There is an alternation group in the lookahead which is ripe for applying Friedl's "unrolling-the-loop" efficiency construct.
On a more serious note, this same alternation group: (i.e. (?:[^<]++|<(?!/?(?:textarea|pre)\b))*+) is susceptible to excessive PCRE recursion on large target strings, which can result in a stack-overflow causing the Apache/PHP executable to silently seg-fault and crash with no warning. (The Win32 build of Apache httpd.exe is particularly susceptible to this because it has only 256KB stack compared to the *nix executables, which are typically built with 8MB stack or more.) Philip Hazel (the author of the PCRE regex engine used in PHP) discusses this issue in the documentation: PCRE DISCUSSION OF STACK USAGE. Although Alan has correctly applied the same fix as Philip shows in this document (applying a possessive plus to the first alternative), there will still be a lot of recursion if the HTML file is large and has a lot of non-blacklisted tags. e.g. On my Win32 box (with an executable having a 256KB stack), the script blows up with a test file of only 60KB. Note also that PHP unfortunately does not follow the recommendations and sets the default recursion limit way too high at 100000. (According to the PCRE docs this should be set to a value equal to the stack size divided by 500).

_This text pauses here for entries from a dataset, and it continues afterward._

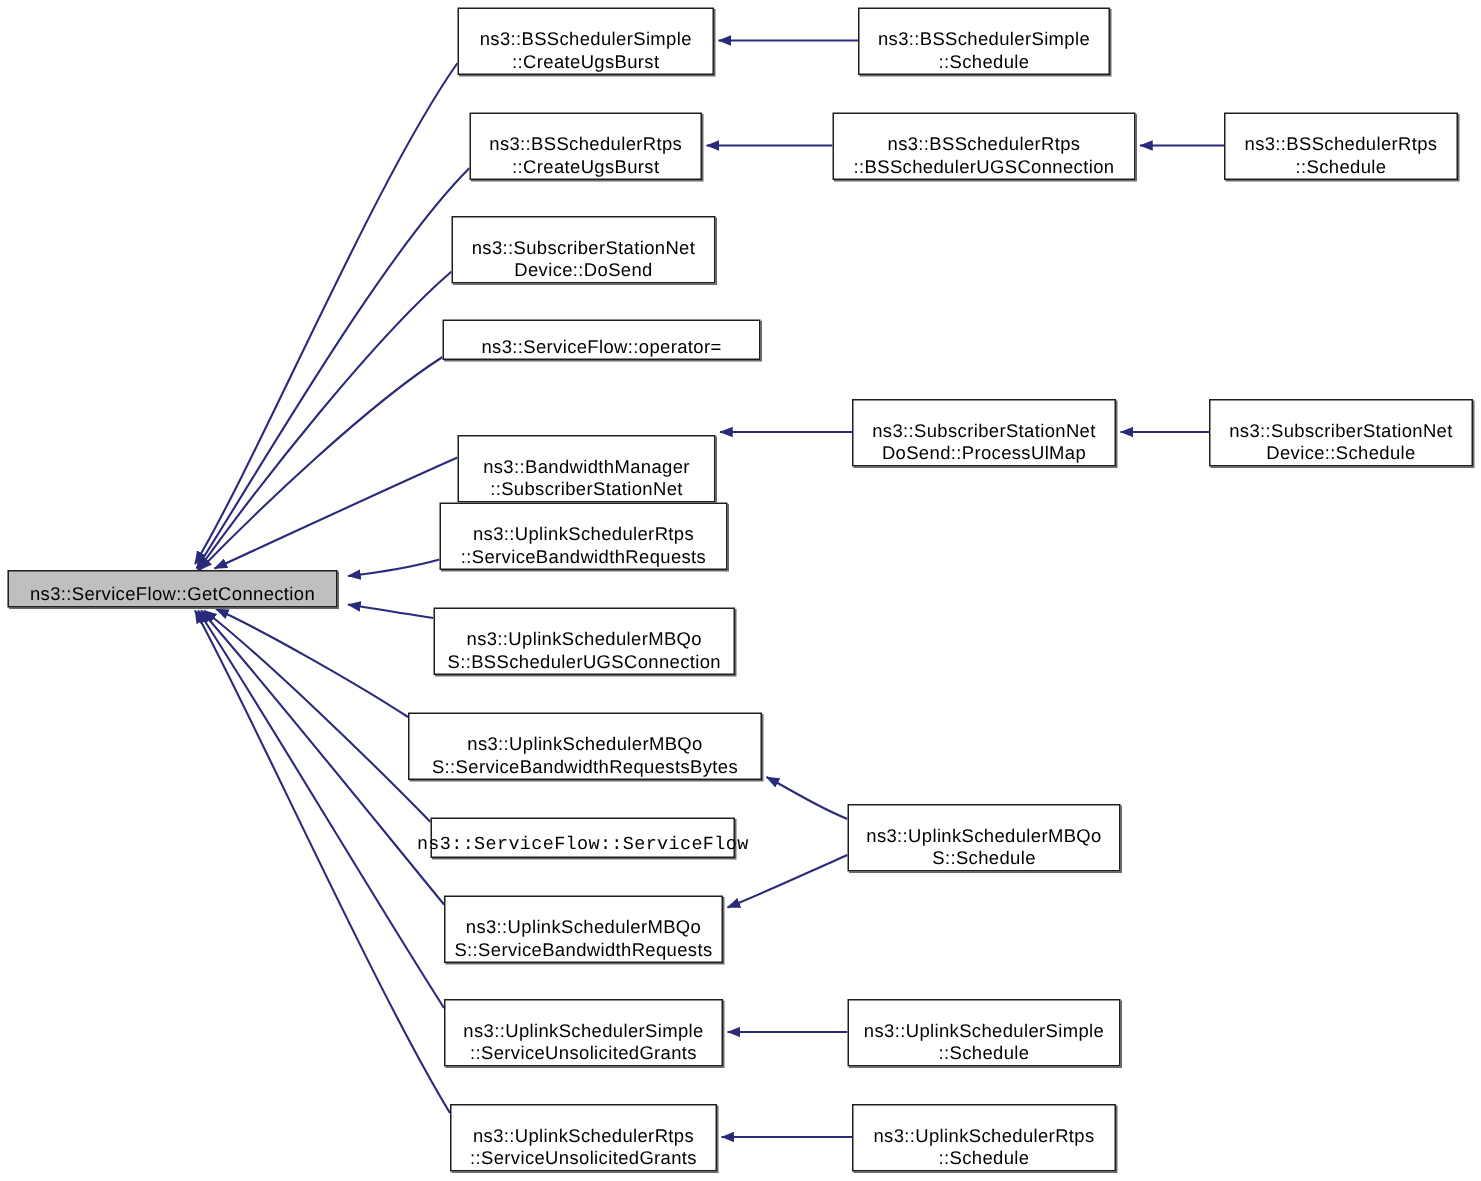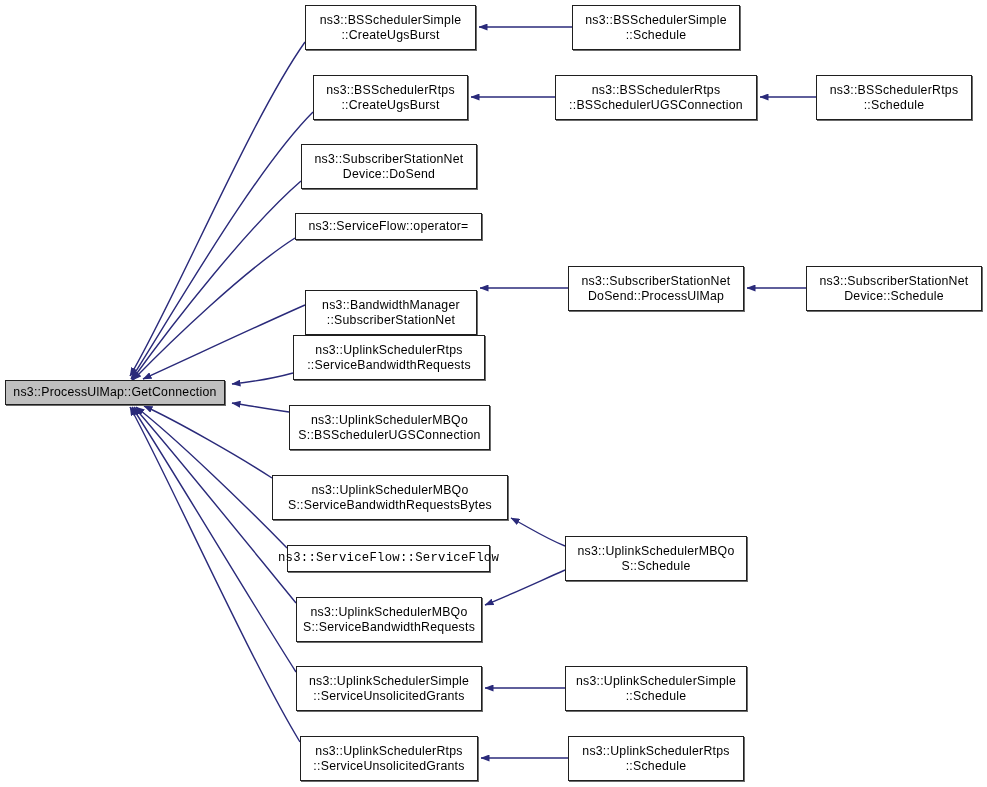--- a/index.html
+++ b/index.html
@@ -30,21 +30,21 @@
     border: 1px solid #1f1f1f;
     background: #ffffff;
     color: #000000;
     font-size: 12.3px;
     line-height: 15px;
     letter-spacing: 0.02em;
     text-align: center;
     display: flex;
     flex-direction: column;
     align-items: center;
-    justify-content: center;
+    justify-content: flex-end;
     cursor: pointer;
     box-shadow: 1px 1px 0 0 #6b6b6b;
     user-select: none;
   }
   .gnode.current {
     background: #bfbfbf;
     border: 1px solid #1f1f1f;
   }
   .gnode .ln {
     display: block;
@@ -82,35 +82,35 @@
         <path d="M806,288 L747,288" fill="none" stroke="#2a2a7a" stroke-width="1.4" marker-end="url(#arrowhead)"></path>
         <path d="M565,546 C545,538 530,528 511,518" fill="none" stroke="#2a2a7a" stroke-width="1.4" marker-end="url(#arrowhead)"></path>
         <path d="M565,570 C540,581 510,595 485,605" fill="none" stroke="#2a2a7a" stroke-width="1.4" marker-end="url(#arrowhead)"></path>
         <path d="M565,688 L485,688" fill="none" stroke="#2a2a7a" stroke-width="1.4" marker-end="url(#arrowhead)"></path>
         <path d="M568,758 L481,758" fill="none" stroke="#2a2a7a" stroke-width="1.4" marker-end="url(#arrowhead)"></path>
       </g>
   </svg>
 
   <div id="nodes-layer">
       <div class="gnode current" title="ns3::ServiceFlow::GetConnection" style="left: 5px; top: 380px; width: 220px; height: 25px;">
-        <span class="ln">ns3::ProcessUlMap::GetConnection</span>
+        <span class="ln">ns3::ServiceFlow::GetConnection</span>
       </div>
       <div class="gnode" title="ns3::BSSchedulerSimple::CreateUgsBurst" style="left: 305px; top: 5px; width: 171px; height: 45px;">
         <span class="ln">ns3::BSSchedulerSimple</span>
         <span class="ln">::CreateUgsBurst</span>
       </div>
       <div class="gnode" title="ns3::BSSchedulerRtps::CreateUgsBurst" style="left: 313px; top: 75px; width: 155px; height: 45px;">
         <span class="ln">ns3::BSSchedulerRtps</span>
         <span class="ln">::CreateUgsBurst</span>
       </div>
       <div class="gnode" title="ns3::SubscriberStationNetDevice::DoSend" style="left: 301px; top: 144px; width: 176px; height: 45px;">
         <span class="ln">ns3::SubscriberStationNet</span>
         <span class="ln">Device::DoSend</span>
       </div>
-      <div class="gnode" title="ns3::ServiceFlow::operator=" style="left: 295px; top: 213px; width: 187px; height: 27px;">
+      <div class="gnode" title="ns3::ServiceFlow::operator=" style="left: 295px; top: 213px; width: 212px; height: 27px;">
         <span class="ln">ns3::ServiceFlow::operator=</span>
       </div>
       <div class="gnode" title="ns3::BandwidthManager::SendBandwidthRequest" style="left: 305px; top: 266px; width: 172px; height: 45px; margin-top: 24px;">
         <span class="ln">ns3::BandwidthManager</span>
         <span class="ln">::SubscriberStationNet</span>
       </div>
       <div class="gnode" title="ns3::UplinkSchedulerRtps::ServiceBandwidthRequests" style="left: 293px; top: 335px; width: 192px; height: 45px;">
         <span class="ln">ns3::UplinkSchedulerRtps</span>
         <span class="ln">::ServiceBandwidthRequests</span>
       </div>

Here is an improved version which is faster than the original, handles larger input, and gracefully fails with a message if the input string is too large to handle:

// Set PCRE recursion limit to sane value = STACKSIZE / 500
// ini_set("pcre.recursion_limit", "524"); // 256KB stack. Win32 Apache
ini_set("pcre.recursion_limit", "16777");  // 8MB stack. *nix
function process_data_jmr1($text) // 
{
    $re = '%# Collapse whitespace everywhere but in blacklisted elements.
        (?>             # Match all whitespans other than single space.
          [^\S ]\s*     # Either one [\t\r\n\f\v] and zero or more ws,
        | \s{2,}        # or two or more consecutive-any-whitespace.
        ) # Note: The remaining regex consumes no text at all...
        (?=             # Ensure we are not in a blacklist tag.
          [^<]*+        # Either zero or more non-"<" {normal*}
          (?:           # Begin {(special normal*)*} construct
            <           # or a < starting a non-blacklist tag.
            (?!/?(?:textarea|pre|script)\b)
            [^<]*+      # more non-"<" {normal*}
          )*+           # Finish "unrolling-the-loop"
          (?:           # Begin alternation group.
            <           # Either a blacklist start tag.
            (?>textarea|pre|script)\b
          | \z          # or end of file.
          )             # End alternation group.
        )  # If we made it here, we are not in a blacklist tag.
        %Six';
    $text = preg_replace($re, " ", $text);
    if ($text === null) exit("PCRE Error! File too big.\n");
    return $text;
}

p.s. I am intimately familiar with this PHP/Apache seg-fault problem, as I was involved with helping the Drupal community while they were wrestling with this issue. See: Optimize CSS option causes php cgi to segfault in pcre function "match". We also experienced this with the BBCode parser on the FluxBB forum software project.

Hope this helps.

Possible to use CodeIgniter output compression with pre to display code blocks?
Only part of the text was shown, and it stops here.